Close-up shots are important

The close-up shots are often accompanied by mirror shots as his characters survey the damage caused to their bodies, often by themselves or their insecurities. "Every artist has a medium. In The Wrestler and Black Swan, the medium was the body itself. When your instrument of art gets away from you, it takes a toll on you. Natalie Portman's character is a ballet dancer in Black Swan, who sees her body fade away. Mickey Rourke is a wrestler who puts staples on his body just to test how far he can go physically. These are mere costs of living, and of being an artist. Why do we never see CIA agents deal with the consequences of their brutal actions when they wake up the next morning?"

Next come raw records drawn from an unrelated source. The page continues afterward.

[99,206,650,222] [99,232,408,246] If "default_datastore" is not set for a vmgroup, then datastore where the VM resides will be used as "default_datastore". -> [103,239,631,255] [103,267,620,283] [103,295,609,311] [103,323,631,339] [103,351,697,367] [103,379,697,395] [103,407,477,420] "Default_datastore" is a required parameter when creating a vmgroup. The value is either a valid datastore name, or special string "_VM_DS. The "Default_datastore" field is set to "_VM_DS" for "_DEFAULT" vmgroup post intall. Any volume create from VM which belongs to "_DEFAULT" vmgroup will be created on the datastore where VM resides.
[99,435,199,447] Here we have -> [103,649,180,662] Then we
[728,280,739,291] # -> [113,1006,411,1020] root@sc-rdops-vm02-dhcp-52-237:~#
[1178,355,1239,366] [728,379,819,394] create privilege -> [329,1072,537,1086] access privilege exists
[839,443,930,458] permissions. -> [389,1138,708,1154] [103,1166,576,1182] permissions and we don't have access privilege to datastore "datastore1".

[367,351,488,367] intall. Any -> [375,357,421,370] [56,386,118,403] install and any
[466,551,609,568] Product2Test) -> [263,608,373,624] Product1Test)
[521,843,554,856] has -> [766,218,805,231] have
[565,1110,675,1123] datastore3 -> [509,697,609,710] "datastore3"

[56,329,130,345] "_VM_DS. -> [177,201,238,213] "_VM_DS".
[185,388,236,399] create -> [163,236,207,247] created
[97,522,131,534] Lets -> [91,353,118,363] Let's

Natalie Portman in a still from Black Swan. YouTube

Natalie Portman in a still from Black Swan. YouTube

Cinema and empathy

The question looms large on Aronofsky's cinema as he pushes his characters, and in turn the audience, through ordeals of extreme discomfort only to come out of it with more empathy. "The great gift of cinema is empathy. When you watch a movie closely, you exercise empathy. When you get transported to my character's world of pain, when you feel all of their concerns, you expand your own humanity. The intense visuals in my films are all the more important today because it is difficult to hold people's attention. In a world of smartphones and tablets, it takes a lot to hold your audience. As far as the question of why I use violence to do so is concerned, I don't know. You should ask my psychologist," he says, displaying characteristic sense of humour.

However, he is wary of the fact that in his bid to evoke empathy for his characters, he cannot risk his own empathy for the audience. "I've to ensure that the experience is not so extreme that the viewers feel like they don't want to be there with you. I don't go so far that I lose them."

Having said that, Aronofsky maintains that he believes in his cinema. He does not consider the opinion of the studio backing his films representative of the audience at large. "There was a scene in Black Swan in which Natalie's knees crack one after the other. The studio said that's taking it too f*cking far. But I said it's hilarious! Ultimately, I won, only to find out I was right. I did see some people laugh at that scene in the hall. Also, Ridley Scott, when he was making Prometheus, showed the same scene to his crew before they shot the film."

On standing by his conviction

He is also empathetic towards his actors since he is aware he pushes them to their limit. "I sense when they get uncomfortable. Natalie had to shoot a fantasy lovemaking scene with Mila Kunis in Black Swan. I could sense their discomfort so I wrapped up the shoot in half a day, though we'd set aside two days for the same." But at the same time, he is proud that almost all his collaborators have been on the same page so far. They signed up for all the struggle only because they shared the empathy he feels for his characters. He reveals that Jennifer Lawrence probably pushed the studio to include the baby eating scene in Mother!. "She's a star. She could convince them better than I could."

It's ironical then that all his films have received a polarising response. But he does not seem to mind. "An individual should be responsible for their choices. Surrendering them to someone is extremely dangerous. When people fight over whose story is right, they end up wasting a lot of time."